Mitte Februar hatte die Jury die eingereichten Kataloge aller Bewerber sondiert. „Eine Mammutaufgabe“, wie Jurymitglied Küster im Nachhinein berichtet, die aus einer angedachten Nachmittagsrunde eine Nachtsitzung werden ließ. Stark vertreten war die Gruppe der um 1980 Geborenen, „also keine Newcomer, sondern Künstler, die schon ihren eigenen Weg eingeschlagen haben“, wie Küster erklärt. Fünf Künstler schafften es schließlich in die engere Auswahl und wurden gebeten, jeweils drei Originalwerke bei der Stiftung einzureichen. „Das ist nochmal ein ganz anderer Eindruck als Katalogfotos“, erklärt Wiebke Steinmetz die Intention dahinter. Mitte März erfolgte dann die zweite, entscheidende Sitzung.

Die Auswahlkriterien für den Preis sind selbst für die vierköpfige Jury schwer in Worte fassen. „Keinesfalls sind Ähnlichkeiten zur Kunstauffassung des Malers Willi Oltmanns entscheidend, sondern allein die malerische Eigenständigkeit und Überzeugungskraft des Künstlers“, betont Wiebke Steinmetz bei der Vorstellung der diesjährigen Preisträgerin. Dabei achte man auf die handwerkliche Souveränität genauso wie auf die malerische Position unabhängig von modischen Tendenzen.

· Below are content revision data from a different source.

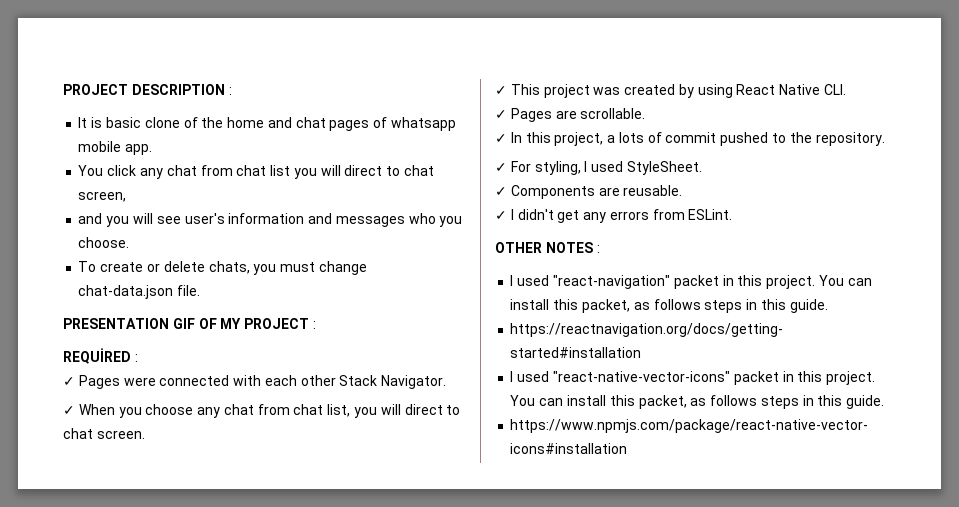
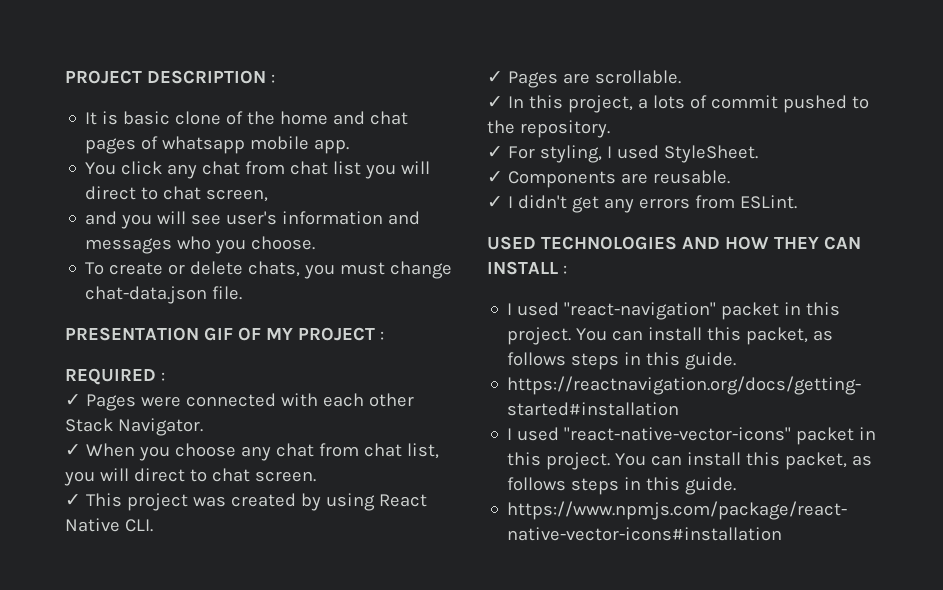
- REQUİRED :
+ REQUIRED :
- OTHER NOTES :
+ USED TECHNOLOGIES AND HOW THEY CAN INSTALL :

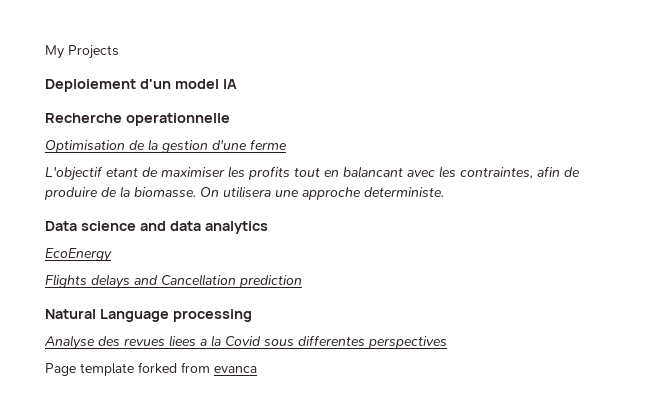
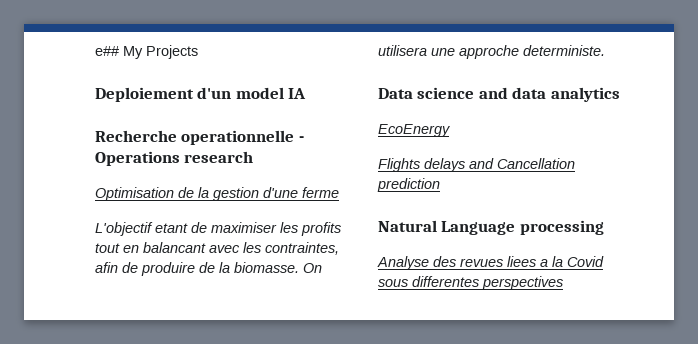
- My Projects
+ e## My Projects
- Recherche operationnelle
+ Recherche operationnelle - Operations research
- Page template forked from evanca

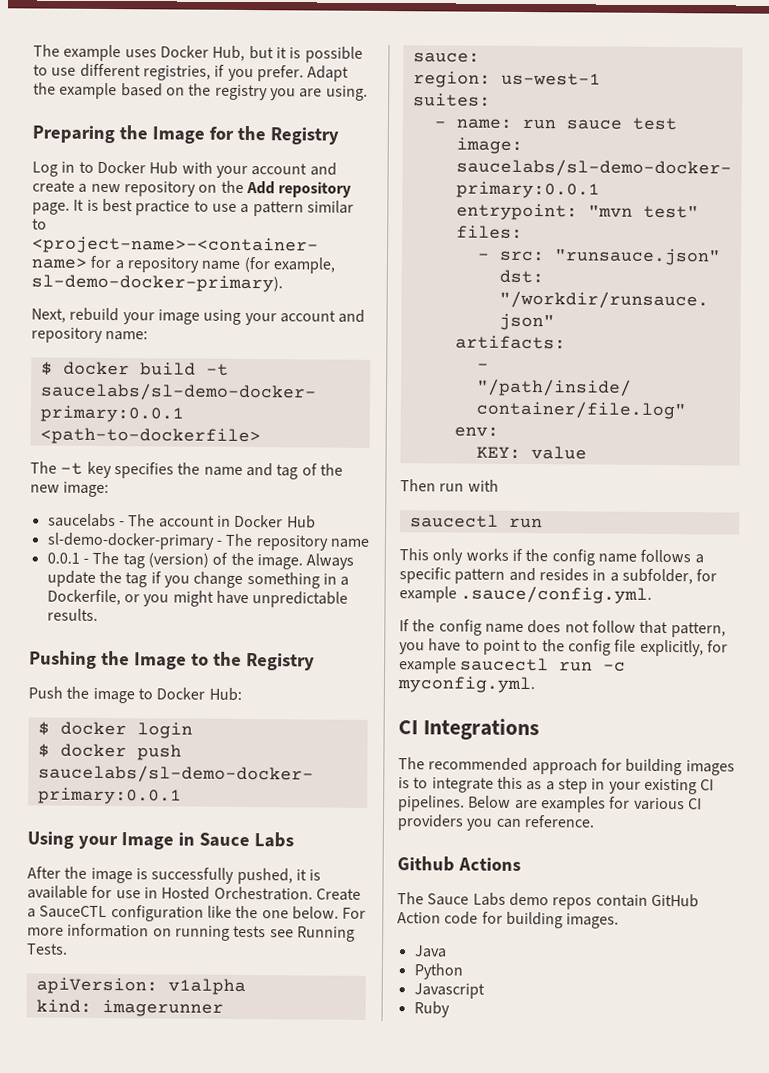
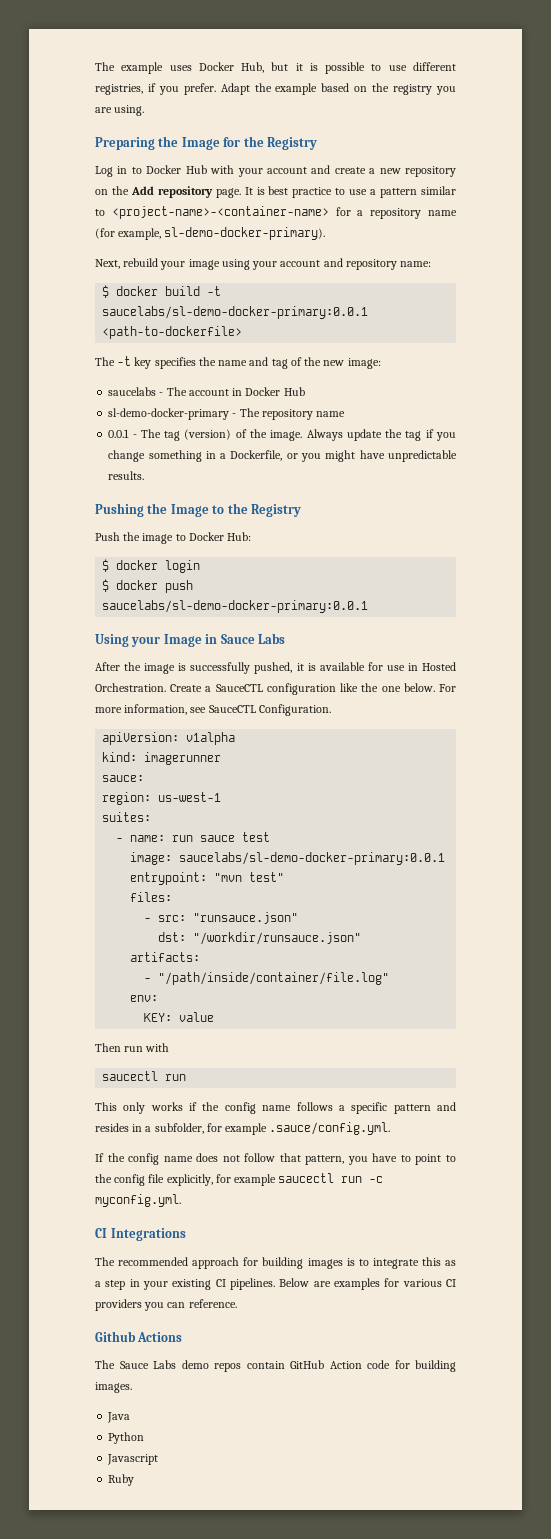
- For more information on running tests see Running Tests.
+ For more information, see SauceCTL Configuration.

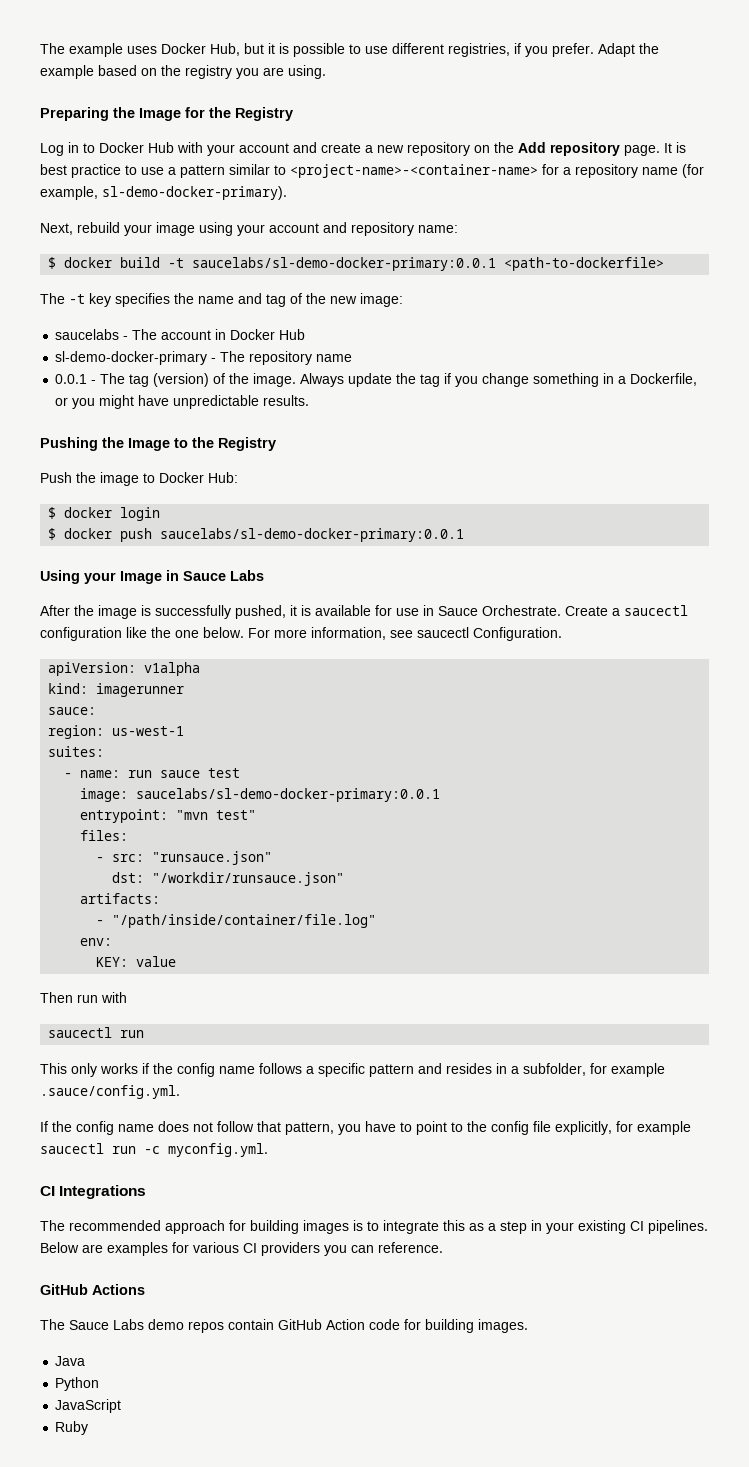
- After the image is successfully pushed, it is available for use in Hosted Orchestration.
+ After the image is successfully pushed, it is available for use in Sauce Orchestrate.
- Create a SauceCTL configuration like the one below.
+ Create a saucectl configuration like the one below.
- For more information, see SauceCTL Configuration.
+ For more information, see saucectl Configuration.
- Github Actions
+ GitHub Actions
- Javascript
+ JavaScript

Küster schätzt insbesondere die Auslobung als reinen Malerei-Preis: „Das ist selten geworden. In den derzeit künstlerischen Disziplinen haben die Montage, die Inszenierung oder auch digitale Medien oft den Vorrang.“ Für ihn als Juror sei es daher in Zeiten, in denen die Malerei immer wieder als tot erklärt wird, ein Vergnügen gewesen, die Lust an der Malerei in dieser Generation zu entdecken.

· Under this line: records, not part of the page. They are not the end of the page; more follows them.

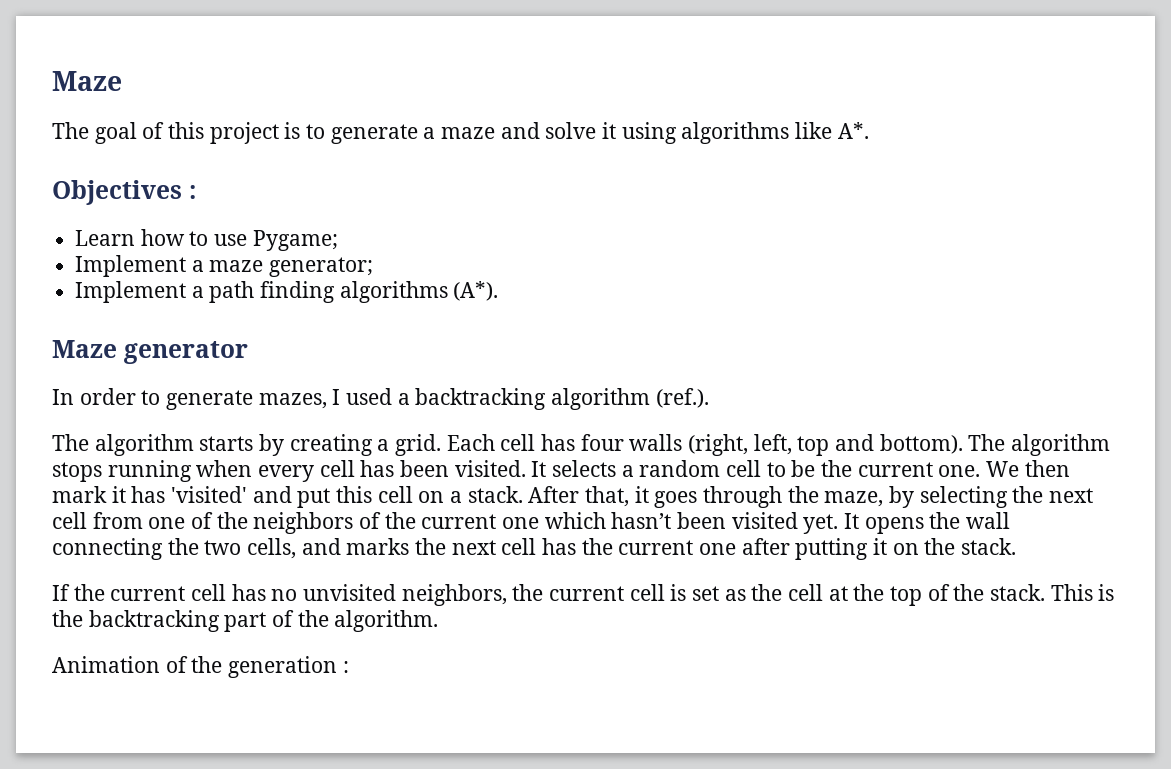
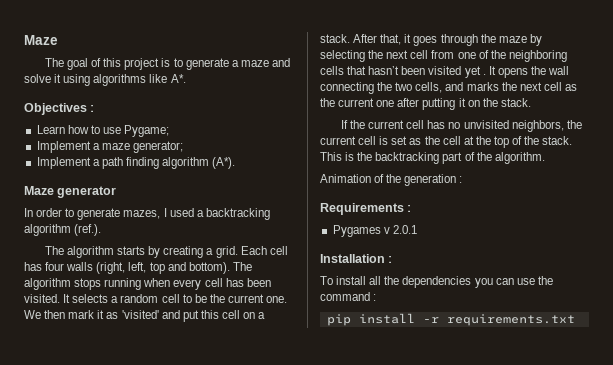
- Implement a path finding algorithms (A*).
+ Implement a path finding algorithm (A*).
- We then mark it has 'visited' and put this cell on a stack.
+ We then mark it as 'visited' and put this cell on a stack.
- After that, it goes through the maze, by selecting the next cell from one of the neighbors of the current one which hasn’t been visited yet.
+ After that, it goes through the maze by selecting the next cell from one of the neighboring cells that hasn’t been visited yet .
- It opens the wall connecting the two cells, and marks the next cell has the current one after putting it on the stack.
+ It opens the wall connecting the two cells, and marks the next cell as the current one after putting it on the stack.
+ Requirements :
+ Pygames v 2.0.1
+ Installation :
+ To install all the dependencies you can use the command :
+ pip install -r requirements.txt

Der Willi-Oltmanns-Preis wird seit 2000 alle drei Jahre verliehen. Erlaubt sind alle Genres der Malerei wie Figuren, Porträt, Landschaft und Stillleben, aber auch non-figurative Arbeiten. Mit der Preisverleihung verbunden ist ein Preisgeld von 5000 Euro sowie eine Fördersumme von 7500 Euro zur Herausgabe eines Katalogs.

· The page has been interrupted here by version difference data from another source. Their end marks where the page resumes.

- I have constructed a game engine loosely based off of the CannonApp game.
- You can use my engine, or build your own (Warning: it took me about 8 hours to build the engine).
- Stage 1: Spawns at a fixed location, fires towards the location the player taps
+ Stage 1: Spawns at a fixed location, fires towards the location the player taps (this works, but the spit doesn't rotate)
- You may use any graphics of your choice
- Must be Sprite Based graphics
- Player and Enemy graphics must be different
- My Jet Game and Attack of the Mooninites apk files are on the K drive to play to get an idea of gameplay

2015/16 wurde kein Preis verliehen, da Lilo Oltmanns, Witwe des Malers wie auch Stiftungs- und Preisinitiatorin, in den letzten Jahres ihres Lebens nicht mehr die Kraft hatte, die Preisverleihung zu begleiten. Im November 2015 verstarb sie im Alter von 96 Jahren. Ihr Haus, jetzt Stiftungsstätte und Ausstellungsort von Oltmanns Werken, wurde daraufhin renoviert und kann heutzutage nach Absprache besucht werden.